*** Supplied entries ***

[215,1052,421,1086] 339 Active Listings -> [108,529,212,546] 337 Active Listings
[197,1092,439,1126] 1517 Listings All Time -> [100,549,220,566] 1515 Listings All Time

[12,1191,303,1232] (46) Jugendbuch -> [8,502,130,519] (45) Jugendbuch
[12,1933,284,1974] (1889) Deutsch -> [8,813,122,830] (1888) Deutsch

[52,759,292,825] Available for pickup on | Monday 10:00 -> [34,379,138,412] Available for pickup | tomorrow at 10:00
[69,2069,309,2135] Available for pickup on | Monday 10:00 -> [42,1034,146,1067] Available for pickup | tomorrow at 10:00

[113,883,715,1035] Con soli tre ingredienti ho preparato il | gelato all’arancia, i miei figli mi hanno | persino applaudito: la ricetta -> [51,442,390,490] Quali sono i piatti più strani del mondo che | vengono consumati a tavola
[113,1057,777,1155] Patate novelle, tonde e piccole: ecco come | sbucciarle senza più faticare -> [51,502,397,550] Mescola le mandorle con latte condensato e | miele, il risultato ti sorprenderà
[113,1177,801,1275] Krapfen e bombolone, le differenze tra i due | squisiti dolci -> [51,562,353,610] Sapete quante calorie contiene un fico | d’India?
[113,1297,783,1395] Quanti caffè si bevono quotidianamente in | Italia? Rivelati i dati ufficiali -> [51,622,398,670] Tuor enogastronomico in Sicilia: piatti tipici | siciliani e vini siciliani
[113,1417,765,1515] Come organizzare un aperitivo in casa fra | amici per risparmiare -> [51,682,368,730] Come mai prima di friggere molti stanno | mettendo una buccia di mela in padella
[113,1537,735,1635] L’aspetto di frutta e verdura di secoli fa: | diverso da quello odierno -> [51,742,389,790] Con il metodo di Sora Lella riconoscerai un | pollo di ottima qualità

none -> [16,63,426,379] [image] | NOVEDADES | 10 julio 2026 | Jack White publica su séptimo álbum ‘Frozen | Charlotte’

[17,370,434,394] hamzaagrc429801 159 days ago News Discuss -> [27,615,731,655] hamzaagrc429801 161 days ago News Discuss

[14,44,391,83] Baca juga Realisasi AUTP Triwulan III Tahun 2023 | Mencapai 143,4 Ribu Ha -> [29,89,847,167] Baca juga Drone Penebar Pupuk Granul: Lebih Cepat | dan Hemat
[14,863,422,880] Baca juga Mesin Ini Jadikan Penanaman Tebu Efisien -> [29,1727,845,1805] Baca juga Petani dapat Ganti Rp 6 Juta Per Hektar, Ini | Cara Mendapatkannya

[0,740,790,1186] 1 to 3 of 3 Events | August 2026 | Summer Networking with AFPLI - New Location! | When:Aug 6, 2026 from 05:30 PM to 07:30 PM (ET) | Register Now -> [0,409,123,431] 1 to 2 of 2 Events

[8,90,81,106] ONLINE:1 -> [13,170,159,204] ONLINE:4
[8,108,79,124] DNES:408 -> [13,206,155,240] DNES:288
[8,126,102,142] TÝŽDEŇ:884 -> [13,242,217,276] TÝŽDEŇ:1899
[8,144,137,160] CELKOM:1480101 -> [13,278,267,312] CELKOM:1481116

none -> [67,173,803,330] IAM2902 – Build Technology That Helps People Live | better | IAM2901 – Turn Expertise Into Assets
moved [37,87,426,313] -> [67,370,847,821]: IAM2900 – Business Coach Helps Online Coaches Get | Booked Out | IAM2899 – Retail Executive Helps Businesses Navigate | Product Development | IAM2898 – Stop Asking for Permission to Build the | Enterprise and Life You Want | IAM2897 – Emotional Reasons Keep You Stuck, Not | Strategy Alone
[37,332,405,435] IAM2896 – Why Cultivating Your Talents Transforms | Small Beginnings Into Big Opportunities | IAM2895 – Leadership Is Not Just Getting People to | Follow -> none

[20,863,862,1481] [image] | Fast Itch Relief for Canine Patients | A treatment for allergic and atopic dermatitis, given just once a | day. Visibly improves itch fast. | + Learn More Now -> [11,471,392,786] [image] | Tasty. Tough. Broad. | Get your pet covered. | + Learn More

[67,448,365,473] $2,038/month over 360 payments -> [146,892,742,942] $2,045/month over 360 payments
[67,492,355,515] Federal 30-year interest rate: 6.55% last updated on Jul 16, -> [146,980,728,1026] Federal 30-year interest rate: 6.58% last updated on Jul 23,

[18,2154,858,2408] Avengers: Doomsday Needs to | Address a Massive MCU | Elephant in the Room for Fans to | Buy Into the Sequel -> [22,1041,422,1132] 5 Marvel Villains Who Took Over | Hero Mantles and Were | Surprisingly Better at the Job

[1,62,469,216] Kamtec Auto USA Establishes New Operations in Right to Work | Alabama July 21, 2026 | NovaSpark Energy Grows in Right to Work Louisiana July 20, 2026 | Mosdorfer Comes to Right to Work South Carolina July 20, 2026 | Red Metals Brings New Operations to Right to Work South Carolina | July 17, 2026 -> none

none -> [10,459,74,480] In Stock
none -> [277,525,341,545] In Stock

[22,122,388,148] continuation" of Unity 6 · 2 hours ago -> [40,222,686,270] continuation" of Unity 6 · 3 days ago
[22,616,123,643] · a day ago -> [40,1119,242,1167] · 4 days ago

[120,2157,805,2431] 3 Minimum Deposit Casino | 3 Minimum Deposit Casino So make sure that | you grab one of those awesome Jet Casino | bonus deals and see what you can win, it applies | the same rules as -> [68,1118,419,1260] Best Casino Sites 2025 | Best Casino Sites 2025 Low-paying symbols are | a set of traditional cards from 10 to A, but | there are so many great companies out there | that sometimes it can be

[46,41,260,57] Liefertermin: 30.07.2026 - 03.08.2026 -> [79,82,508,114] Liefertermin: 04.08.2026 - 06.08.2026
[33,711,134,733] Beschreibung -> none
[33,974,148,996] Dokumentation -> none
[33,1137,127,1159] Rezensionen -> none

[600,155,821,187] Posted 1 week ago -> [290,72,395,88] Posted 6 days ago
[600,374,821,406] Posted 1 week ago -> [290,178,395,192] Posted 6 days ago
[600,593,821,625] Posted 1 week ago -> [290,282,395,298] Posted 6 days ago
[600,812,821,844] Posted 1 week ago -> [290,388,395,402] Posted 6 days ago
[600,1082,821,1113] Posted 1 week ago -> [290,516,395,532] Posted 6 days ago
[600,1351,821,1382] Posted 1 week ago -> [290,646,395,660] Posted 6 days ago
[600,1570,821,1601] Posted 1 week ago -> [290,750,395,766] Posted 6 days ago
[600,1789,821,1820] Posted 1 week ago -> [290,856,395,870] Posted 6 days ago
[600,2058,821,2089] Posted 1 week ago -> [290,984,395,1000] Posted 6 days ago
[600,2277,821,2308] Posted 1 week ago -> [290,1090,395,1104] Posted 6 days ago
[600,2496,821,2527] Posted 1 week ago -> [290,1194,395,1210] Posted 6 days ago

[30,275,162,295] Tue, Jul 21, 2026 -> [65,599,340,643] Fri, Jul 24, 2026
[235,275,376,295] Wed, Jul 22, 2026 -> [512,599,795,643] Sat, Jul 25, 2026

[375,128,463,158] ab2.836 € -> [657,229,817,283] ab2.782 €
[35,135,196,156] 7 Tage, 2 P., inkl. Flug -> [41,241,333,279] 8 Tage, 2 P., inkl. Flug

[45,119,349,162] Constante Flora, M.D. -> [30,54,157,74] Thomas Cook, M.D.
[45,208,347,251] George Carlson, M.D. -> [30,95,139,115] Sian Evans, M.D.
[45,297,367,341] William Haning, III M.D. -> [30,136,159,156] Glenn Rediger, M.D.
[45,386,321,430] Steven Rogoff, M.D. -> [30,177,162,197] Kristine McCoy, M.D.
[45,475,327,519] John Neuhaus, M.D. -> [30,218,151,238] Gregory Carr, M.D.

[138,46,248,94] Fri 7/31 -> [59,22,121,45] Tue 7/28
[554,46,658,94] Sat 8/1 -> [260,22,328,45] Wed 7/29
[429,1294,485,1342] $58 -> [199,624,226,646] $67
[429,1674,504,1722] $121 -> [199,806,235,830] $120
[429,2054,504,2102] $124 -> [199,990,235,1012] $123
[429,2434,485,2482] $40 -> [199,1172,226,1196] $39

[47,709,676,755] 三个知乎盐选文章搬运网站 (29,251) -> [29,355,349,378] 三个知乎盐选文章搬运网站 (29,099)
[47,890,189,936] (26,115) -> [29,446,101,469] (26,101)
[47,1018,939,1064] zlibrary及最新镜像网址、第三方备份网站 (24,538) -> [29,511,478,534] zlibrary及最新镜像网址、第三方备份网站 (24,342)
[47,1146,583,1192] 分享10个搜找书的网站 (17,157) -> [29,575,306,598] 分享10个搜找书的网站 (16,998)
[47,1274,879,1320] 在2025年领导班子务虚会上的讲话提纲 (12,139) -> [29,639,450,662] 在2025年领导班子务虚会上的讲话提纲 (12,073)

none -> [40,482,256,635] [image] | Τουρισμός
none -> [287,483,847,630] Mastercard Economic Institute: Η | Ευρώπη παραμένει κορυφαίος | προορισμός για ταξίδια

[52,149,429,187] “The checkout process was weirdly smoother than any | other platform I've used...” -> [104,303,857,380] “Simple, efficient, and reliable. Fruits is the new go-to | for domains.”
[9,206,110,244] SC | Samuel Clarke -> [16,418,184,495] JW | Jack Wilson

*** End of Supplied entries ***

▶ [What is needed]: Check the entries above for the word "People" and copy every line where it turns up.

▶ [Written solution]:
none -> [67,173,803,330] IAM2902 – Build Technology That Helps People Live | better | IAM2901 – Turn Expertise Into Assets
[37,332,405,435] IAM2896 – Why Cultivating Your Talents Transforms | Small Beginnings Into Big Opportunities | IAM2895 – Leadership Is Not Just Getting People to | Follow -> none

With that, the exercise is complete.